Heat waves are known to have been a reality for hundreds of years. But the long-term effects of climate change have exacerbated them, making the waves more extreme, frequent and prolonged. As India continues to grapple with the unrelenting waves, it becomes pertinent to unpack two strands of environmental philosophy that reinvent the relationship between nature and humans — shallow and deep ecologism.
The concepts emerged in the 1970s, when Norwegian philosopher Arne Næss sought to look beyond the popular pollution and conservation movements of his milieu to address environmental degradation. In his study of ecological concerns, Næss is more preoccupied with the role of the individual in nature. He believes that owing to increased anthropocentrism, humans have cut themselves off from nature, viewing nature and themselves as competing entities and establishing a master-slave dynamic.

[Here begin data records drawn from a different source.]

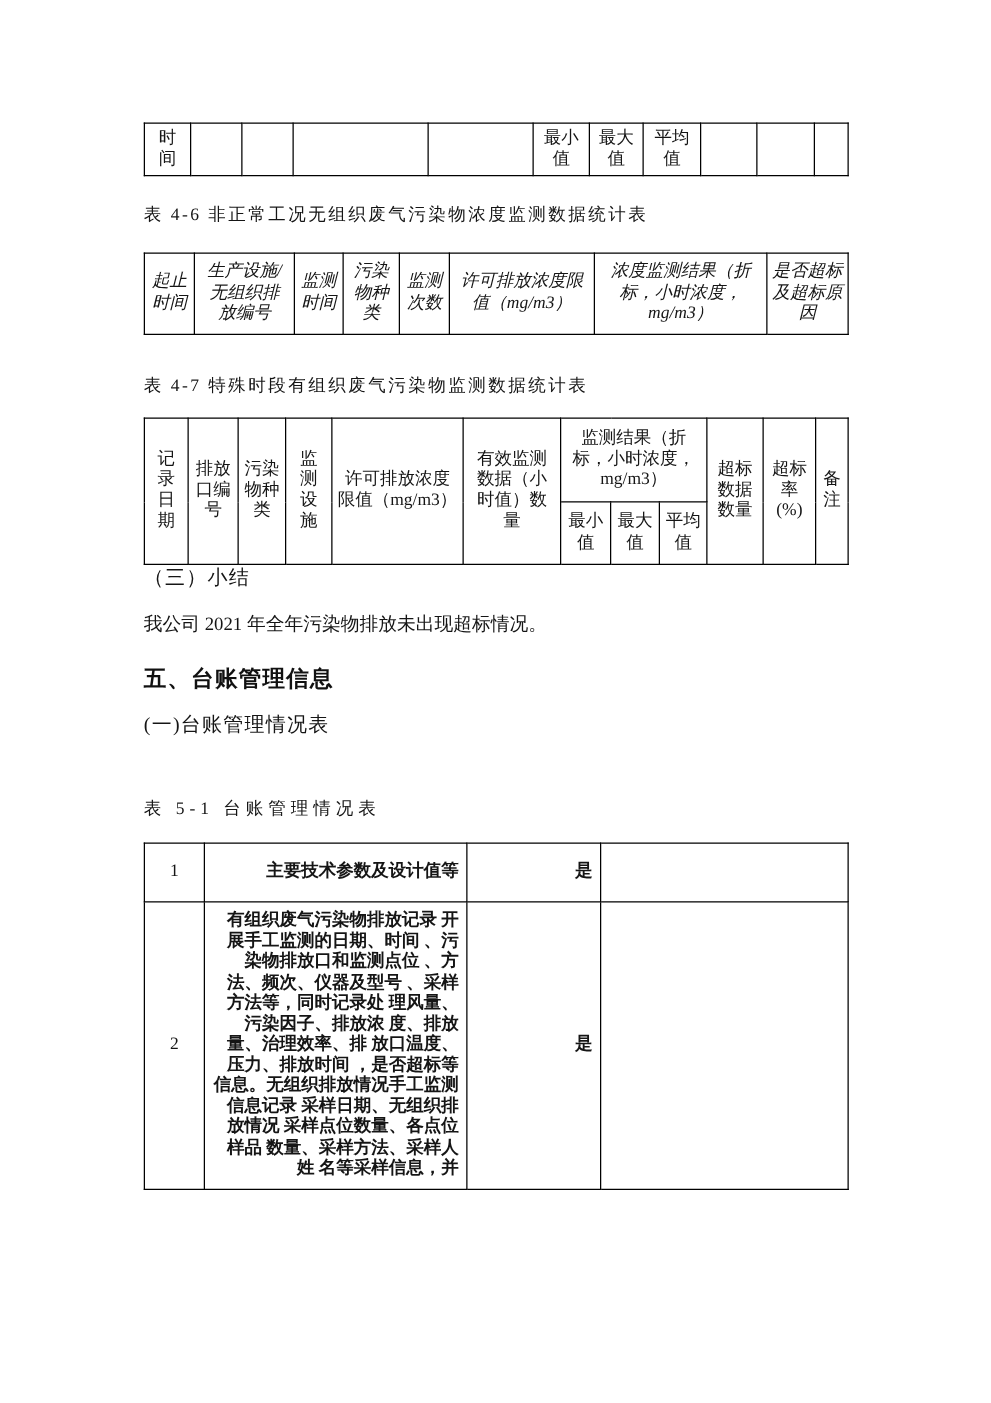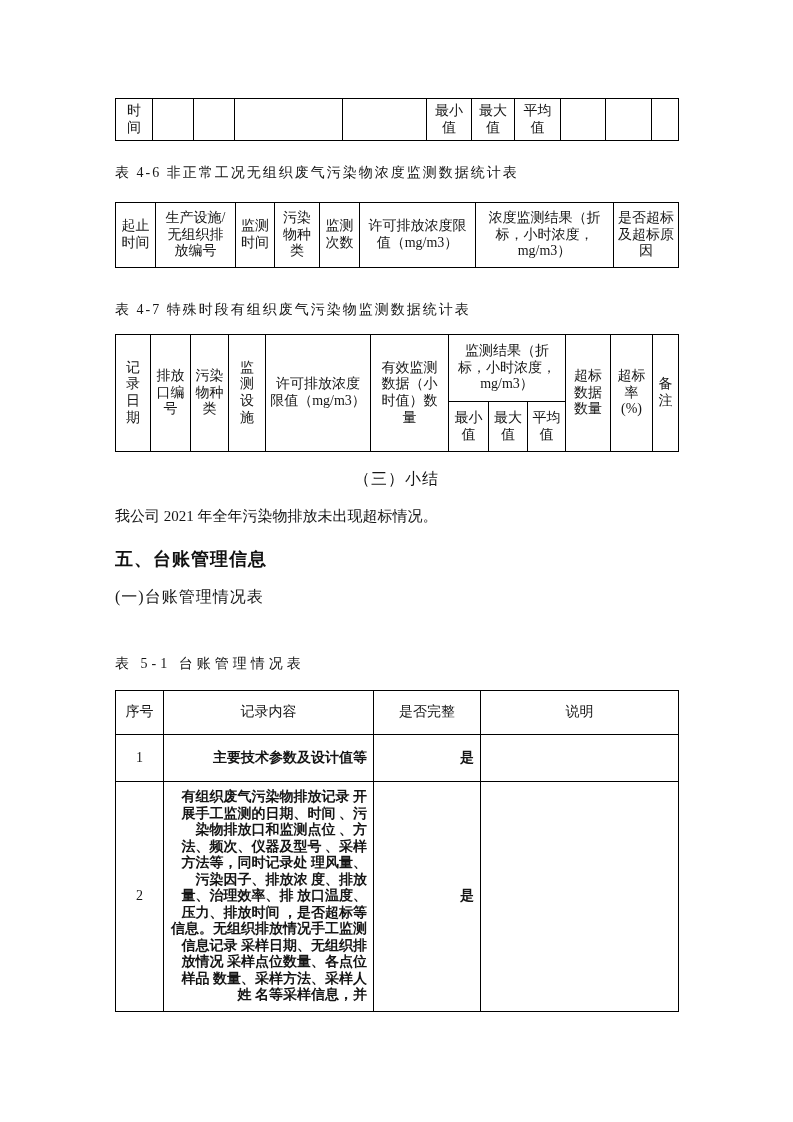"起止" .t46 { font-style: none -> italic }
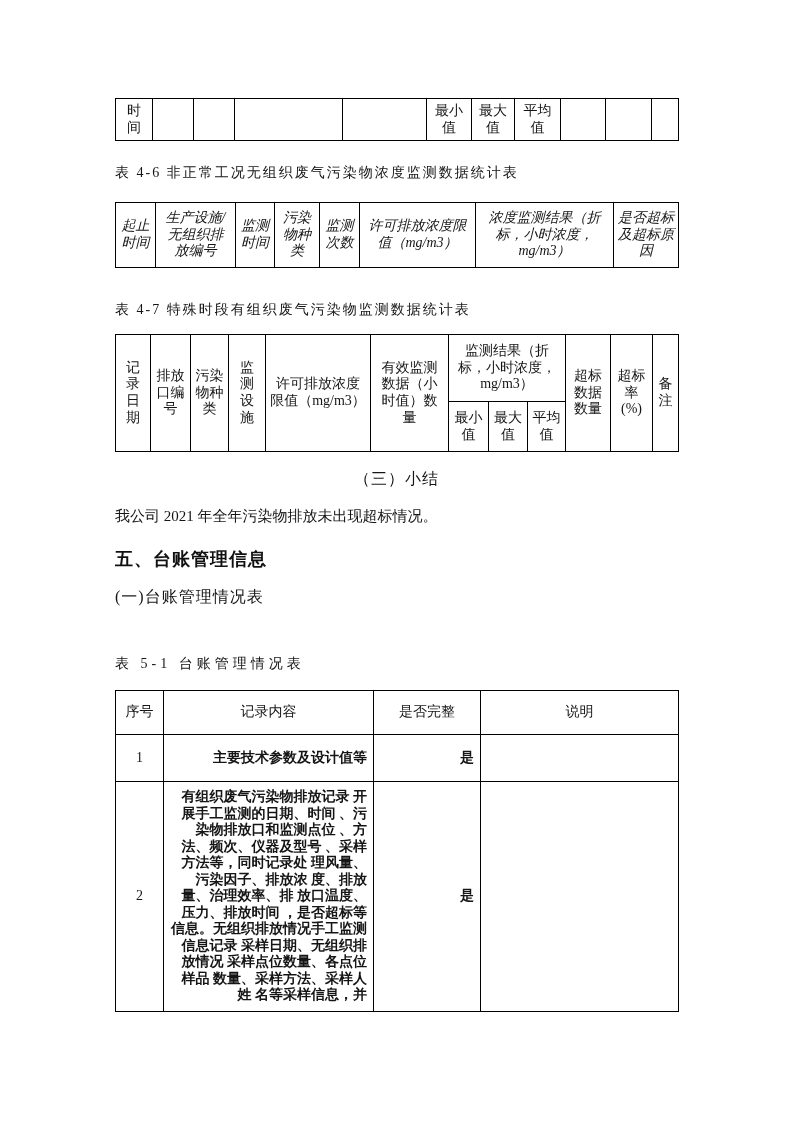"（三）小结" .summary-heading { margin: 16px 0 0 0 -> 0 0 0 0; text-align: center -> none }
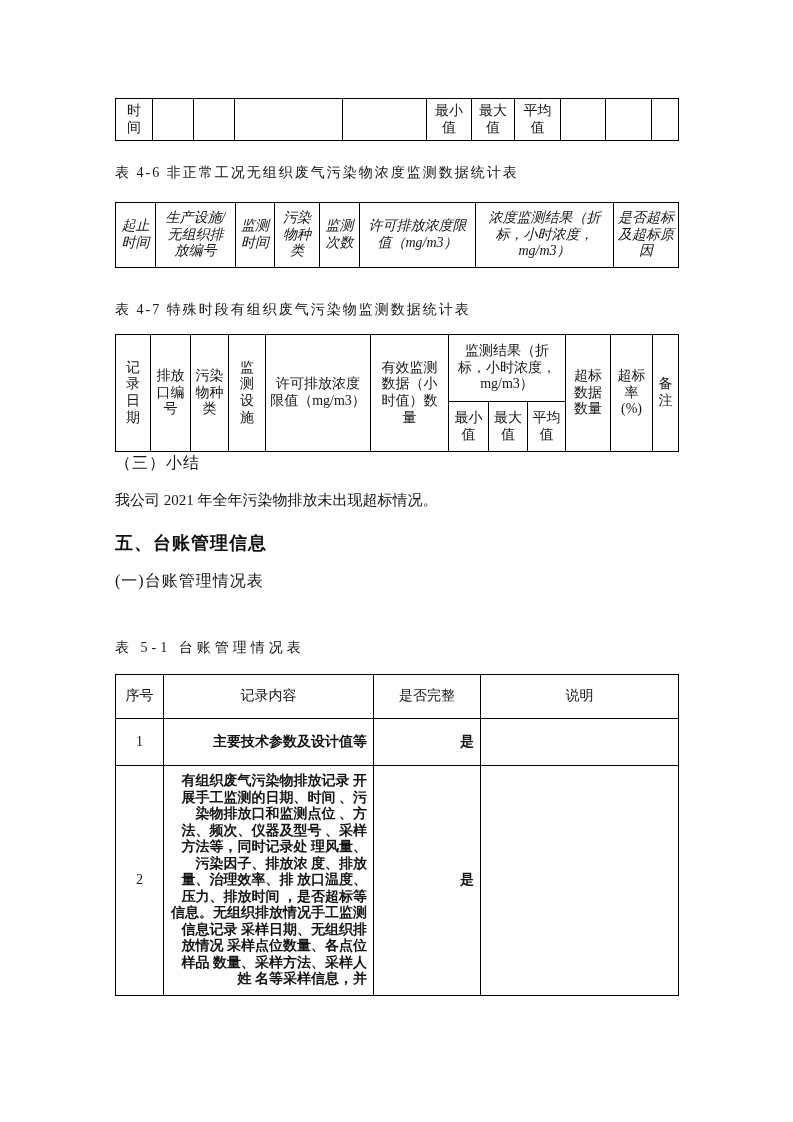"序号" tr.hrow { html: <tr> <td>序号</td> <td>记录内容</td> <td>是否完整</td> <td>说明</td> </tr> -> none }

By placing humans at the heart of the environmental crisis, Næss outlines the difference between the two styles of ecologism. He terms the powerful and fashionable fight against pollution and resource depletion as shallow ecologism or environmentalism. Exponents of this philosophy believe in continuing our present lifestyle, but with specific tweaks aimed at minimising the damage to the environment. Also referred to as weak ecologism, it may include the use of vehicles that cause less pollution or air conditioners that do not release chlorofluorocarbons (CFCs). This branch of ecologism primarily serves to maintain the lifestyle of those dwelling in developed countries.
On the other hand, deep ecologism believes that humans should radically change their relationship with nature. Its proponents reject shallow ecologism for prioritising humans above other forms of life, and subsequently preserving the environmentally destructive way of life in modern societies. Deep ecologism maintains that by sustaining this lifestyle, shallow ecologism further widens the inequalities between countries. For instance, despite constituting only five per cent of the world’s population, the U.S. accounts for 17% of the world’s energy consumption and is the second largest consumer of electricity after China. Similarly, while low and middle-income countries have recorded lower cumulative and per capita carbon dioxide emissions over the past two centuries, it is the wealthier countries which are most responsible for a majority of carbon emissions.
Deep ecologism aspires to sustain nature by making large-scale changes to our lifestyle. These may include limiting the commercial farming of meat to preserve forest areas and reduce the artificial fattening of animals, or the reshaping of transport systems which involve the use of internal combustion engines.
However, besides advocating these lifestyle changes, deep ecologism shifts the attention from pollution and conservation narratives to robust policy formulation and implementation. According to Næss, policy-making must be aided by the reorientation of technical skills and inventions in new directions that are ecologically responsible. In fact, Næss recommends that ecologists reject work that is supervised by authorities with limited ecological perspectives. As irreplaceable informants, ecologists should not submit to power which does not recognise critical ecological priorities.
Additionally, to recognise the complex richness of different lifeforms, deep ecologism calls for a re-evaluation of the ‘survival of the fittest’ doctrine. Survival of the fittest should be understood through the human ability to cooperate and coexist with nature, as opposed to exploiting or dominating it. Deep ecologism thus prioritises a ‘live and let live’ attitude over an ‘either you or me’ approach.
Both strands of ecologism draw from different frameworks, including socialism, anarchism, feminism, conservatism and sometimes even fascism. Deep ecologism in particular borrows from socialism. In his writings on deep ecologism, Næss argues that a narrow focus on pollution and conservation movements is counterproductive. He believes that when projects are only implemented to solve pollution, it generates evils of a different kind. For instance, the installation of pollution control devices may increase the cost of living, leading to an increase in class difference. An ethically responsible ecologism is one which operates in the interest of all economic classes.
The environment may also become more vulnerable when decisions are strongly influenced by majority rule, without taking local interests into consideration. According to Næss, a solution to this can be found in decentralising the decision-making process and strengthening local autonomy. Næss claims that a chain consisting of a local board, a municipal council, a state-wide institution, a national government institution, a coalition of nations, and a global institution can be reduced to one made up of a local board, a nation-wide institution, and a global institution. A lengthy decision-making chain is unfavourable as it is prone to excluding local interests.
In all, Næss cautions humans against adopting a ‘vague, global’ approach to the environmental crisis.
A holistic perspective to the crisis is one which acknowledges regional differences and the disparities between under and over-developed nations.
Næss stresses that the political potential of the movement be realised, and that those in positions of power be held accountable. The responsibility of solving the climate crisis falls on policy-makers as much as it does on scientists and ecologists.